China believes it is becoming a “great power,” and is beginning to flex its muscles by claiming parts of the South China Sea as centuries-old Chinese possessions. These mostly are isolated, often tiny, islands. Such an expansionist approach, one that it knows will — and has —increased the U.S. presence in the region is easy to understand. Studies suggest that the area is rich in oil and natural gas — as much 200 billion barrels of oil and nearly 900 trillion cubic feet of natural gas.

To legitimate its claim, the Chinese have expanded representation of a speck known as Yongxing Island. more than 400 miles south of the Chinese Island of Hainan, in its legislature. The Chinese also claim sovereignty over a large number of islands in the South China Sea, including more than 40 islands that Beijing says are illegally occupied by Vietnam, the Philippines and Malaysia.  In all, China claims sovereignty over 80 percent of the 1.5 million-square-mile South China Sea. 

This enables Beijing to show the rest of the world that it has become a major regional power, not just over the islands but in other matters with these six countries. This is worrisome in that nearly half of U.S. trade with East Asia goes directly through that region. If China decided to close part or all of “its territories” to “outsiders,” it could mean an economic disaster for the United States.

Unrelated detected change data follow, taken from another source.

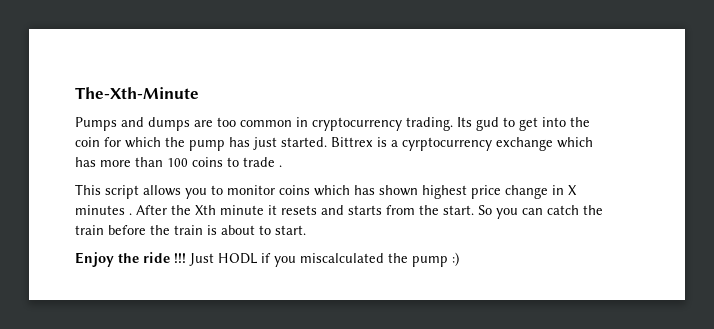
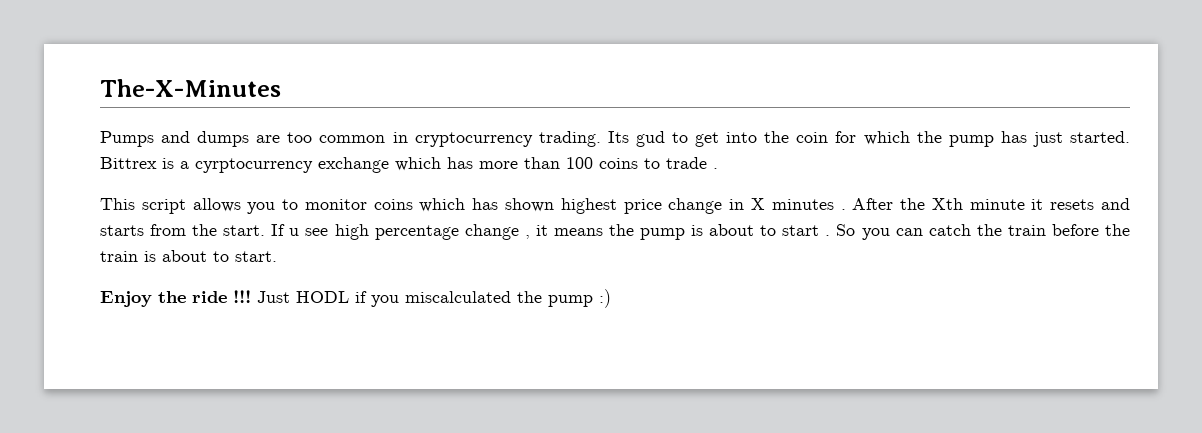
[75,87,199,99] The-Xth-Minute -> [100,79,281,97] The-X-Minutes
(474, 210) none -> [271,224,831,240] If u see high percentage change , it means the pump is about to start .

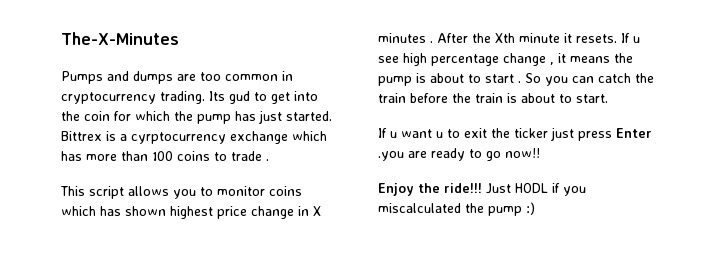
[1050,198,1130,210] [100,224,266,236] resets and starts from the start. -> [576,34,617,43] resets.
(277, 256) none -> [378,127,652,141] [378,148,540,161] // If u want u to exit the ticker just press Enter .you are ready to go now!!
[192,290,251,303] ride !!! -> [444,183,482,193] ride!!!

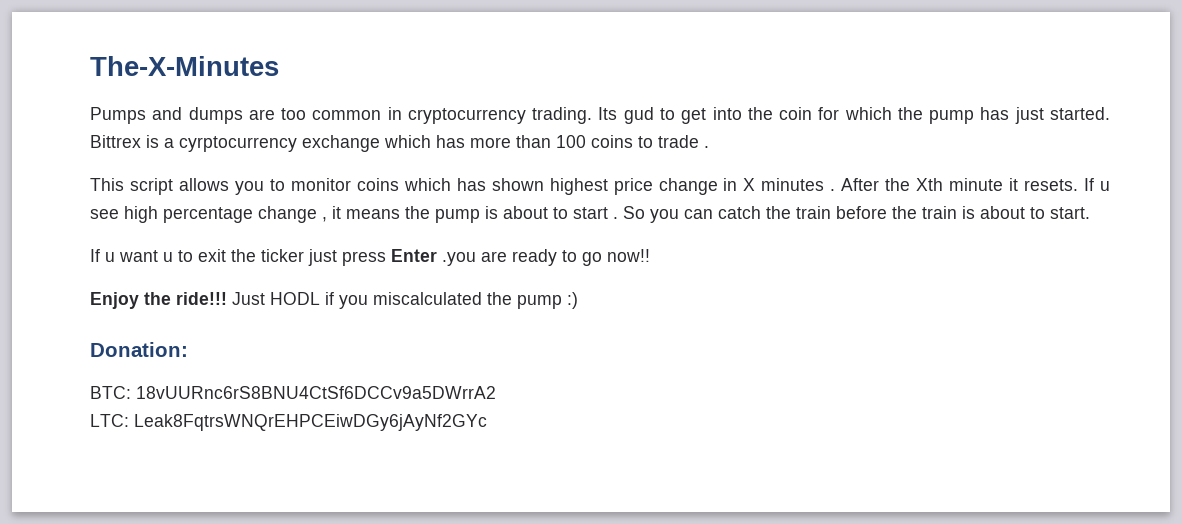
(535, 208) none -> [90,342,188,357] [90,386,496,399] [90,414,487,431] // Donation: // BTC: 18vUURnc6rS8BNU4CtSf6DCCv9a5DWrrA2 // LTC: Leak8FqtrsWNQrEHPCEiwDGy6jAyNf2GYc

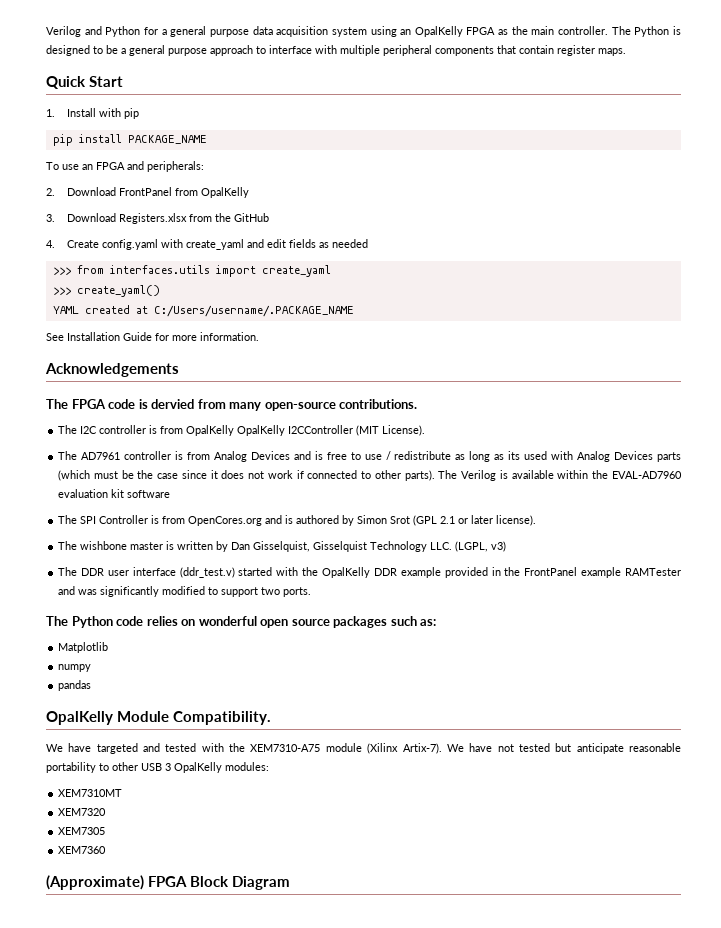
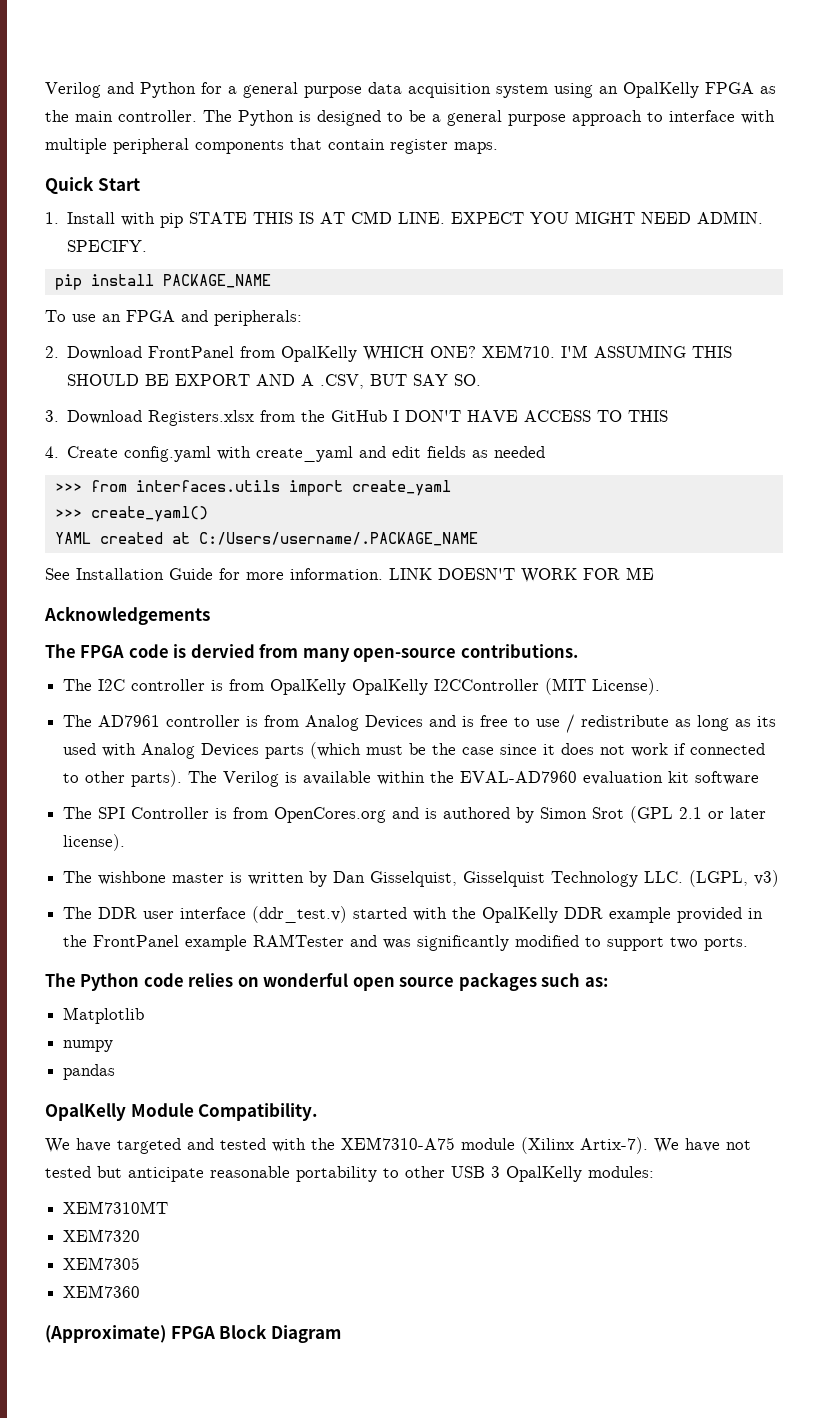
(140, 113) none -> [189,211,764,224] [67,240,148,252] STATE THIS IS AT CMD LINE. EXPECT YOU MIGHT NEED ADMIN. SPECIFY.
(250, 192) none -> [363,345,733,361] [67,374,482,389] WHICH ONE? XEM710. I'M ASSUMING THIS SHOULD BE EXPORT AND A .CSV, BUT SAY SO.
(270, 217) none -> [393,410,669,422] I DON'T HAVE ACCESS TO THIS
(259, 336) none -> [389,567,654,583] LINK DOESN'T WORK FOR ME

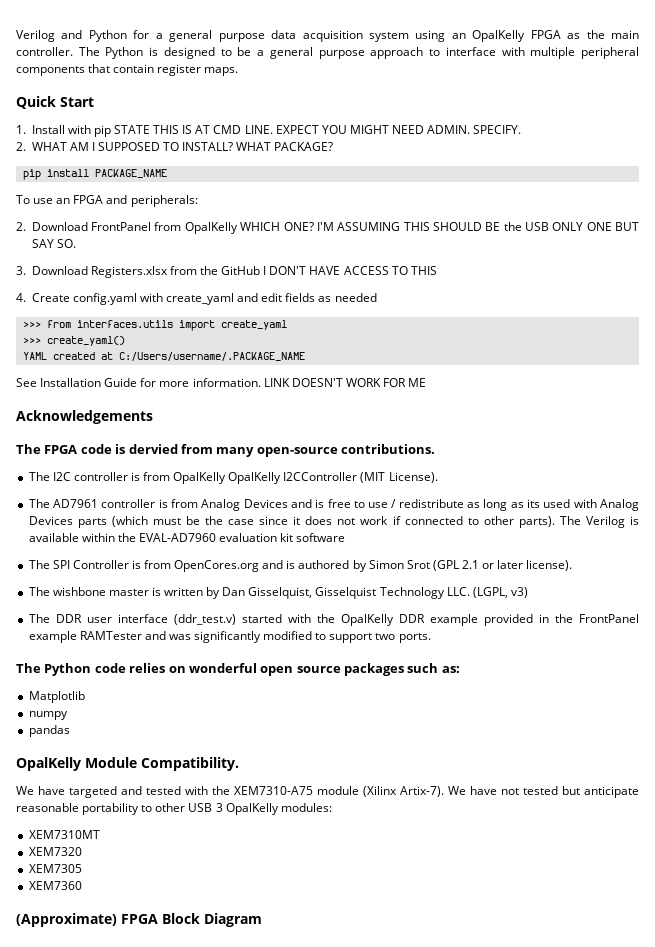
(148, 246) none -> [16,142,334,151] // 2. WHAT AM I SUPPOSED TO INSTALL? WHAT PACKAGE?
[482,345,556,358] XEM710. -> (314, 226) none
[175,374,365,389] EXPORT AND A .CSV, -> [503,222,612,231] the USB ONLY ONE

This is the main reason the United States has begun to shift naval assets to the Pacific. No other country there is strong enough to counter the Chinese. Already, the decision has been made to station 5,000 Marines in northern Australia. There is also talk of stationing one of our aircraft carriers in the region. That means more than one ship because carriers are accompanied by a couple of submarines, destroyers, an Aegis class cruiser and an oiler. The problem is that given the way the Obama administration has decided to slash money for the military, covering both the Middle East and South Asia may be difficult.  Given the commitments we have in both regions, the number of ships may fall below the strength needed for the mission. 

The other Asian countries have become increasingly forthright in recent years. In 1992, the Philippines kicked the United States out of its base in Subic Bay. The United States also left Clark Air Force Base in 1991 in the aftermath of a volcanic eruption, though 600 U.S. Special Operations troops advise and assist the Philippine army in its fight against Muslim fanatics sympathetic to al-Qaeda. Meanwhile, with 7,107 islands, the Philippines seeks strengthen its maritime defenses, especially in the South China Sea. 

Talks are going on between the United States and Phil-ippines over whether to allow the United States to station military forces in the islands, something that could upset local sensitivities. One approach could permit the deployment of U.S. troops or ships as long as they do not remain permanently.

Imagining the Vietnamese welcoming the United States as a liberator could be even more difficult. However, Vietnam’s hostility to the United States is a recent phenomenon; its hostility toward China is centuries old. Vietnam has its own territorial disputes with the Chinese and does not want Beijing to become too powerful.

We are far from setting up those types of arrangements with the Philippines with Vietnam. Yet it is clear that the Vietnamese need and want our support to counter the Chinese. A U.S. warship visited the Vietnamese naval base at Cam Ranh Bay last August — the first such visit in 38 years. 

China will likely be the next great challenge for the U.S. military and economy. No one wants a military conflict, and hopefully we can avoid one. The Obama administration has been wise to build up its forces in the region. The Chinese do not want conflict with us, nor do we want one with them.

China has repeatedly decried our increased presence in the region. My concern is whether we will have sufficient naval assets there to get the Chinese to take us seriously.

Dale R. Herspring, a University Distinguished Professor and a member of the Council on Foreign Relations, is a retired U.S. diplomat and Navy captain.